Who each is best for
DRAM: Fits investors seeking low-cost, passive exposure to memory semiconductors as a broad AI-infrastructure play, with no expectation of current distributions and tolerance for a pure growth profile over a long holding period.
HBMX: Designed for investors who value active curation of the memory supply chain and are willing to accept higher fees and concentration risk in exchange for both capital appreciation potential and an annual income component layered atop the thematic exposure.
Key risks to know
- Thematic concentration: Both funds hinge entirely on the memory semiconductor cycle and AI infrastructure demand. A slowdown in AI adoption, oversupply of chip capacity, or a major shift in memory technology (e.g., computing architectures that reduce DRAM/NAND demand) could compress valuations across both holdings simultaneously.
- HBMX active-management risk: Active selection in a narrow ecosystem means portfolio performance depends on the manager's stock picks within memory and ancillary suppliers. A prolonged period of underperformance relative to a broader semiconductor index would compound the 0.95% fee drag.

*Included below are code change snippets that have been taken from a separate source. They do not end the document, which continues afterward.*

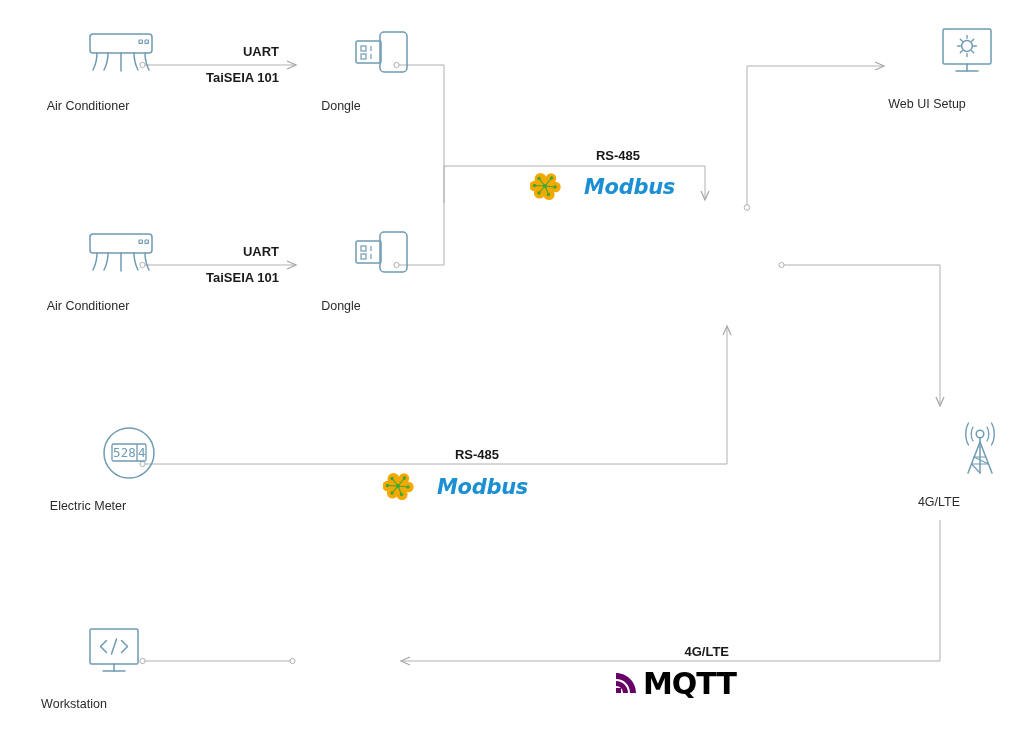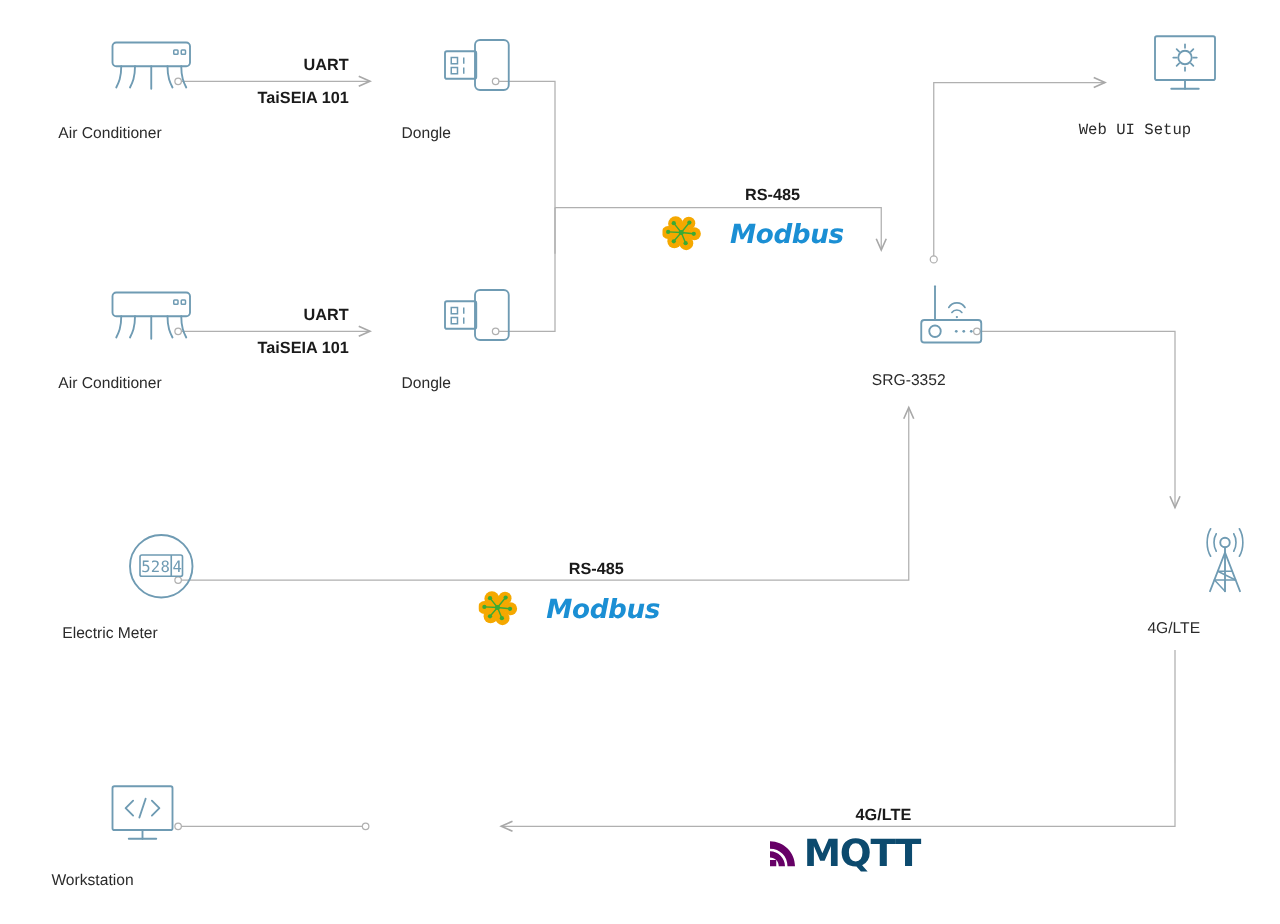--- a/index.html
+++ b/index.html
@@ -64,21 +64,21 @@
     font-style: italic;
     color: #1b8fd4;
     letter-spacing: -0.3px;
     margin-left: -4px;
     padding-left: 24px;
   }
   .logo-text-mqtt {
     font-family: "DejaVu Sans", sans-serif;
     font-size: 30px;
     font-weight: bold;
-    color: #0c4a6e;
+    color: #000000;
     letter-spacing: -1px;
     margin-left: 2px;
   }
 </style>
 </head>
 <body>
 
 <div id="canvas">
 
   <svg class="wires" viewBox="0 0 1024 739">
@@ -181,56 +181,38 @@
           <rect x="12" y="18" width="5" height="5" stroke-width="1.2"></rect>
           <rect x="12" y="26" width="5" height="5" stroke-width="1.2"></rect>
           <path d="M22,18 L22,23" stroke-width="1.2"></path>
           <path d="M22,26 L22,31" stroke-width="1.2"></path>
         </g>
       </svg>
     </div>
     <div class="caption">Dongle</div>
   </div>
 
-  <div class="node" style="left:838px; top:22px;font-family:Liberation Mono, monospace;">
+  <div class="node" style="left:857px; top:22px;">
     <div class="icon-wrap">
       <svg width="60" height="54" viewBox="0 0 60 54">
         <g stroke="#6f9bb3" stroke-width="1.5" fill="none" stroke-linecap="round">
           <rect x="6" y="5" width="48" height="35" rx="1.5"></rect>
           <path d="M30,40 L30,47"></path>
           <path d="M19,47 L41,47"></path>
           <circle cx="30" cy="22" r="5.4"></circle>
           <path d="M30,11.4 L30,14.2 M30,29.8 L30,32.6
                    M20.6,22 L23.4,22 M36.6,22 L39.4,22
                    M23.3,15.3 L25.3,17.3 M34.7,26.7 L36.7,28.7
                    M36.7,15.3 L34.7,17.3 M25.3,26.7 L23.3,28.7" stroke-width="1.4"></path>
         </g>
       </svg>
     </div>
     <div class="caption">Web UI Setup</div>
   </div>
 
-  <div class="node" style="left:657px; top:222px;">
-    <div class="icon-wrap">
-      <svg width="70" height="54" viewBox="0 0 70 54">
-        <g stroke="#6f9bb3" stroke-width="1.5" fill="none" stroke-linecap="round">
-          <rect x="10" y="32" width="48" height="18" rx="2.5"></rect>
-          <circle cx="21" cy="41" r="4.6"></circle>
-          <circle cx="38" cy="41" r="1.1" fill="#6f9bb3" stroke="none"></circle>
-          <circle cx="44" cy="41" r="1.1" fill="#6f9bb3" stroke="none"></circle>
-          <circle cx="50" cy="41" r="1.1" fill="#6f9bb3" stroke="none"></circle>
-          <path d="M21,32 L21,5"></path>
-          <path d="M32,22 C35,17 42,17 45,22" stroke-width="1.3"></path>
-          <path d="M34.5,26 C36.4,23.3 40.6,23.3 42.5,26" stroke-width="1.3"></path>
-          <circle cx="38.5" cy="29.6" r="0.9" fill="#6f9bb3" stroke="none"></circle>
-        </g>
-      </svg>
-    </div>
-    <div class="caption">SRG-3352</div>
-  </div>
 
   <div class="node" style="left:18px; top:424px;">
     <div class="icon-wrap">
       <svg width="58" height="58" viewBox="0 0 58 58">
         <g stroke="#6f9bb3" stroke-width="1.5" fill="none">
           <circle cx="29" cy="29" r="25"></circle>
           <rect x="12" y="20" width="34" height="17" rx="1.5" stroke-width="1.3"></rect>
           <path d="M37,20 L37,37" stroke-width="1.3"></path>
         </g>
         <text x="24.5" y="33.4" text-anchor="middle" font-family="'DejaVu Sans Mono', monospace" font-size="12.5" fill="#6f9bb3" letter-spacing="0.2">528</text>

- HBMX concentration and liquidity: With a more concentrated, supply-chain-focused approach, HBMX carries higher single-name and subsector risk than DRAM. Lower AUM also suggests tighter trading volume, which may widen the bid-ask spread during market stress.
- Valuation sensitivity: Memory semiconductor stocks are highly cyclical and sensitive to earnings revisions tied to capex cycles and demand forecasts. Both funds will experience larger NAV swings during periods of elevated volatility in chip stocks.
Bottom line
DRAM offers passive, low-cost access to the memory space with the liquidity and simplicity of a $17.5B fund; HBMX adds active management, a wider supply-chain lens, and annual income, but at higher cost and with smaller scale. The choice hinges on whether you prefer a hands-off, diversified memory bet or are comfortable with active management and concentration in pursuit of supply-chain insight. Past performance in the memory semiconductor space does not guarantee future returns, especially given the cyclicality of the industry.
AI-generated analysis for educational purposes only. Verify important details independently; past performance does not guarantee future results.